有希とウィク、ノルナとナルナが一緒に書いているため、自然と俺とリアが一緒に描くことになった。
だが、さおきはそれどころではなかった。
さおきたちの学校で、美術の授業は普通にあったもののペン画は1年のときにすでに終わらせているためすらすらとペンを進める有希に対し、さおきは頭をむしゃむしゃと掻いていた。
「さおき、ペン止まってる」
隣にいるリアが花を手に持って観察しながら言った。
「リアだって、ずっと花を見てるだけじゃん」
「…っ!」
なにか図星を突かれたような感じだった。
「私、ただ花見てるだけだから!そんな、絵が下手で描きたくないとか、そんなんじゃないんだから…」
後につれてだんだんリアの声が小さくなった。
(いや、そんなに落ち込むことないだろ。

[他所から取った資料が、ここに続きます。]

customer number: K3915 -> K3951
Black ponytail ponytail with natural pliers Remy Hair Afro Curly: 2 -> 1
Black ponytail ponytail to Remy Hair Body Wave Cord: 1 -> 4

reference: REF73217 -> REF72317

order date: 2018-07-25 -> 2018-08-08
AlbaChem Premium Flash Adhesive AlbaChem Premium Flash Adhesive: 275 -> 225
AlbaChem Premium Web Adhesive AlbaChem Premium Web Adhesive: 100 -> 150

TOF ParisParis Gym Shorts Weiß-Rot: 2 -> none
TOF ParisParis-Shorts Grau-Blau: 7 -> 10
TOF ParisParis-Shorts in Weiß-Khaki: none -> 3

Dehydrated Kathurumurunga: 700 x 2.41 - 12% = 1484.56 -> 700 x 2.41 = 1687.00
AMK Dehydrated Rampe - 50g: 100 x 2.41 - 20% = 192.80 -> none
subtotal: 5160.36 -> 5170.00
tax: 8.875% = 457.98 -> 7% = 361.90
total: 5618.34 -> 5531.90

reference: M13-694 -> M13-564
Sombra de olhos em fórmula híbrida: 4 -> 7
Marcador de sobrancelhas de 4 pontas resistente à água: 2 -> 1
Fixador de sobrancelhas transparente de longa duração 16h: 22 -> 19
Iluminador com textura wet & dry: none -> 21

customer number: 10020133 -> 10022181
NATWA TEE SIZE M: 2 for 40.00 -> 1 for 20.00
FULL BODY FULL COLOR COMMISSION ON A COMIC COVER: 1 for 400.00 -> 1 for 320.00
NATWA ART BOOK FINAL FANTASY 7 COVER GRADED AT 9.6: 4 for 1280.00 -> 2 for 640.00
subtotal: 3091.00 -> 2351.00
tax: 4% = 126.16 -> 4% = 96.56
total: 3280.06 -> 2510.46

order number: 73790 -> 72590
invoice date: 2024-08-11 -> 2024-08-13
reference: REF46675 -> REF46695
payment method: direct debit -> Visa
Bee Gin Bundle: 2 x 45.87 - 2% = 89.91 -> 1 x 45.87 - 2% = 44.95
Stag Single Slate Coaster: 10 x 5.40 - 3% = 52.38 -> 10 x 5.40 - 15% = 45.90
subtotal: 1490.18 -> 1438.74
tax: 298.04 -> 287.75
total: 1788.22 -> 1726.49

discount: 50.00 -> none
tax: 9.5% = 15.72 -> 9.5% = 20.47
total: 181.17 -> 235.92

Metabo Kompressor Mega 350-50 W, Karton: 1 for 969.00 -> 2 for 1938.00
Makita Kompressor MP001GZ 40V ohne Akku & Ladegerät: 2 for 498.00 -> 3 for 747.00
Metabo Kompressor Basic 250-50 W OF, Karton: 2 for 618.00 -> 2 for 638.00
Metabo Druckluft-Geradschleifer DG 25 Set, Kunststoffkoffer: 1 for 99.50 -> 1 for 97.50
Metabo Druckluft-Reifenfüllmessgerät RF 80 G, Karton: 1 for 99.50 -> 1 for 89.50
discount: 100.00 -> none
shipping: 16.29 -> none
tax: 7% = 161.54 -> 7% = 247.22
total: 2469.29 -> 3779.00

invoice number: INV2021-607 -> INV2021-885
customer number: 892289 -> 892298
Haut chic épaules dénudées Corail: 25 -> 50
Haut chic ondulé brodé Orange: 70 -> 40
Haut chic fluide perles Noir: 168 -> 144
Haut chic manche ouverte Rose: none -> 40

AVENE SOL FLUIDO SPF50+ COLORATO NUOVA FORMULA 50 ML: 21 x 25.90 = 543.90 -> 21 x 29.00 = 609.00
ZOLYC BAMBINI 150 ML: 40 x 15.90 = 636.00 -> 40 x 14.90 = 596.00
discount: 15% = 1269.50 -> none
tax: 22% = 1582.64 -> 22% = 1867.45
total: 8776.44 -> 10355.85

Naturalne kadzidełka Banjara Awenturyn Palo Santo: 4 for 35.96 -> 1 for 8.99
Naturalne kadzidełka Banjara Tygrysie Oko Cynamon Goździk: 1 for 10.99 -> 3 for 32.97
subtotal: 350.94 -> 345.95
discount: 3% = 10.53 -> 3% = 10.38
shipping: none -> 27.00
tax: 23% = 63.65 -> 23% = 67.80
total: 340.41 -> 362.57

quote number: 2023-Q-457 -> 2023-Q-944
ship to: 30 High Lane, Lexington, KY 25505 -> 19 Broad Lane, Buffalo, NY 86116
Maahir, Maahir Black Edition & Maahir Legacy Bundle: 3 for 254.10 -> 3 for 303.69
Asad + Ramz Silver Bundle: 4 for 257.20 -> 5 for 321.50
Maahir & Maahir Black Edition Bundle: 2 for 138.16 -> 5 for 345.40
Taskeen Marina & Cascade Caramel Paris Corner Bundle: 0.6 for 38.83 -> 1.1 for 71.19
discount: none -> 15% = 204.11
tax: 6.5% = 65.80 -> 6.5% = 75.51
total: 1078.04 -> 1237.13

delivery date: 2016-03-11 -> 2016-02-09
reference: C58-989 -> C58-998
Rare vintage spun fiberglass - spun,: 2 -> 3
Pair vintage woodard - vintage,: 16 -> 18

俺だって今ペン画の描き方忘れてるし…)
「そんなに落ち込まなくても、」
俺が話している途中に、有希は割って入ったきた。
「もう一度復習しますか?せぇんぱい!」
意外にも俺の肩を両手でポンと叩いて。
「「!?」」
「あ、やっぱり先輩を下の名前で呼ぶの慣れないので前のように先輩は先輩でいきます」
「お、おう…」
今朝はなぜか機嫌が悪かったようだけど、今にはすっかり治ったようでさおきは胸をなでおろした。